I’ve never been a patient person, especially when it came to having to wait for big events. It was only May at the time I found out the exciting news; I was going to be able to spend my summer in California. I’ve been anticipating this trip for almost four years. I made the most of my time in Wisconsin trying to fast forward time to the date that was printed on my airline ticket.
After what felt like lifetimes of waiting in my small town of Oshkosh I finally was boarding my plane and the next thing I knew almost two months had already passed. I was able to do various activities while in California.

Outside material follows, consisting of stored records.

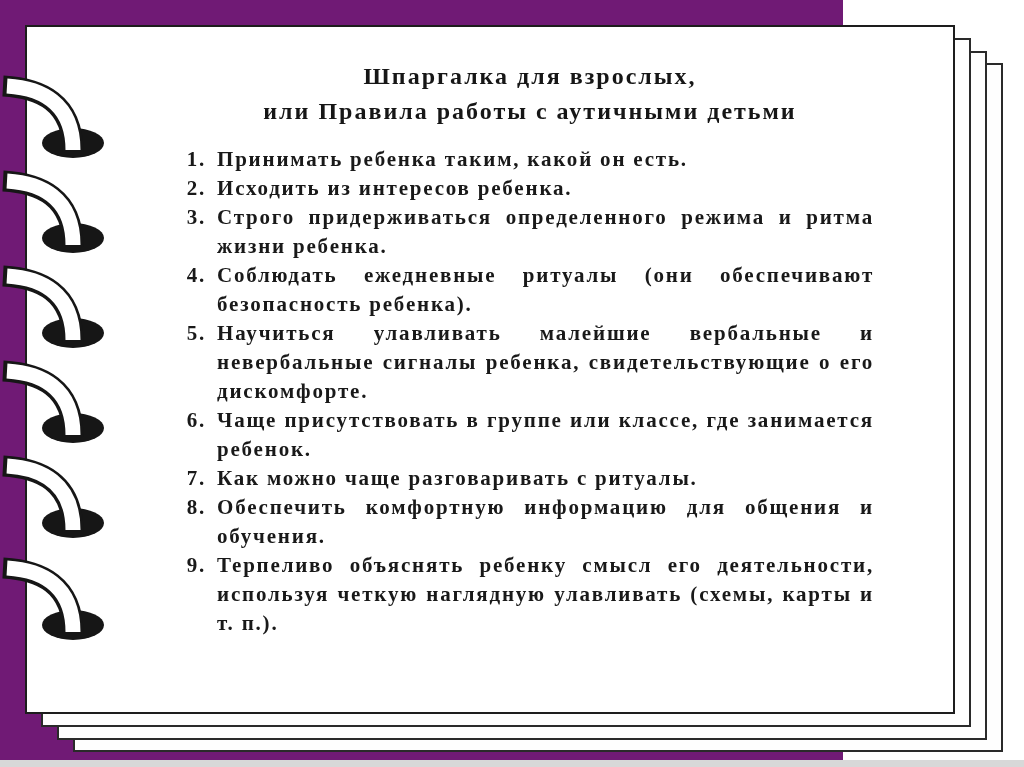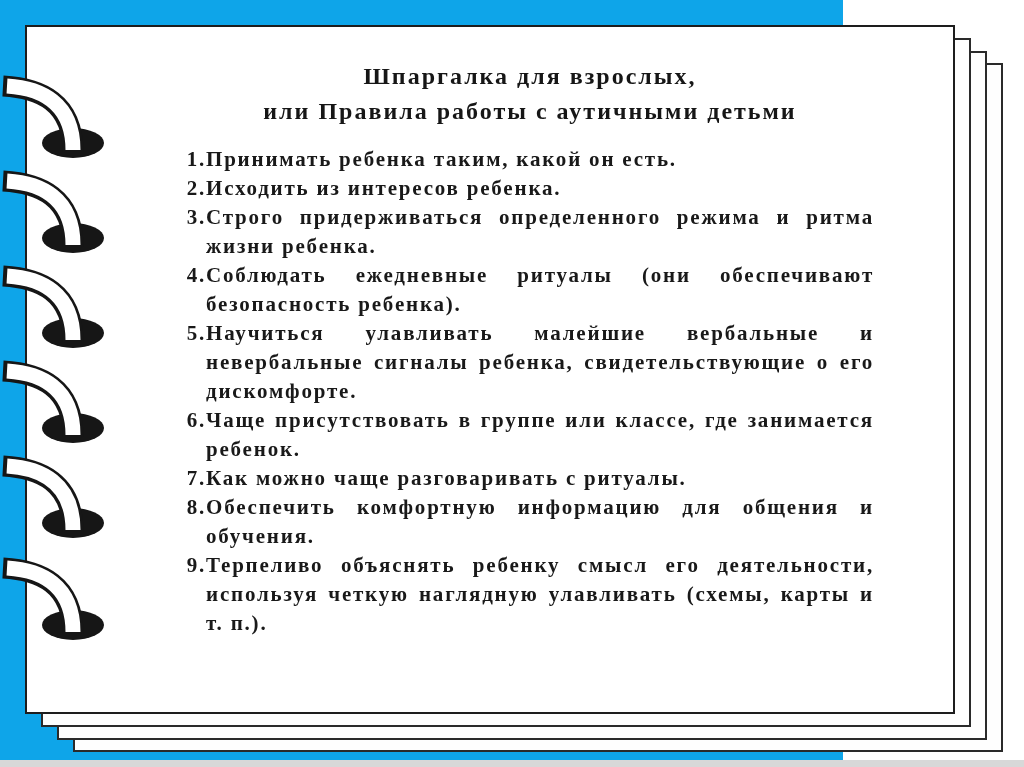--- a/index.html
+++ b/index.html
@@ -8,21 +8,21 @@
     width: 1024px;
     height: 767px;
     overflow: hidden;
     background: #ffffff;
     font-family: "Liberation Serif", "DejaVu Serif", serif;
   }
   .canvas {
     position: relative;
     width: 843px;
     height: 767px;
-    background: #0ea5e9;
+    background: #701a75;
   }
   
   .sheet {
     position: absolute;
     box-sizing: border-box;
     background: #fefefe;
     border: 2px solid #2a2a2a;
     width: 930px;
     height: 689px;
   }
@@ -63,20 +63,21 @@
     display: flex;
     align-items: flex-start;
   }
   .rule-number {
     flex: 0 0 46px;
     text-align: right;
     white-space: nowrap;
   }
   .rule-text {
     flex: 1 1 auto;
+    margin-left: 11px;
     text-align: justify;
   }
   
   .rings {
     position: absolute;
     left: 0;
     top: 0;
     z-index: 6;
     pointer-events: none;
   }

My last trip before my summer ended was an unforgettable memory. Many of the youth and adults of my church took a beach trip down to Santa Cruz. We relied on Map Quest solely, which was a big mistake. We thought since we were able to see the ocean from almost any location within the city it would be easy to get there but that was prove not too long after we arrived. Once we got to the coast we couldn’t find the entrance to the beach, specifically the Santa Cruz Beach Boardwalk. We drove on W. Cliff Dr. for what felt like an hour along the coast, watching the waves from a distance. It was so hard to be so close, but yet so far. My patience was being tested more than it’s ever been tested before. I’ve been waiting to see the beach for almost nine years and now we were here, but there wasn’t a single entrance in sight.
While lost in my anger that I was only sharing with myself in my thoughts I heard my aunt’s voice. As I turned to her a part of me wanted to complain and blame her for us being lost; I was thinking why didn’t she prepare more for this and why didn’t get directions from a better resource. It wasn’t her fault though and I knew that. She sensed my anger and reminded me that I shouldn’t be upset because even though we’re not directly on the beach we had this beautiful view of the ocean and we were all together sharing this moment that we would never forget. I turned to look out the window, and there it was, the ocean; with its various shades of blue and dark spots from the seaweed. The waves were roaring against the shore and the sun was shining so brightly onto the sand and water, making the salt and water glimmer.
I’ll admit a part of me was still upset; I couldn’t help it, but I knew that if I let my anguish take over and ruin the moment I would be missing out on a moment that is so indescribable and a lesson on how to be more patient which was a much needed one. This single trip taught me more than I’ve been able to learn in a month and has helped me become a better person.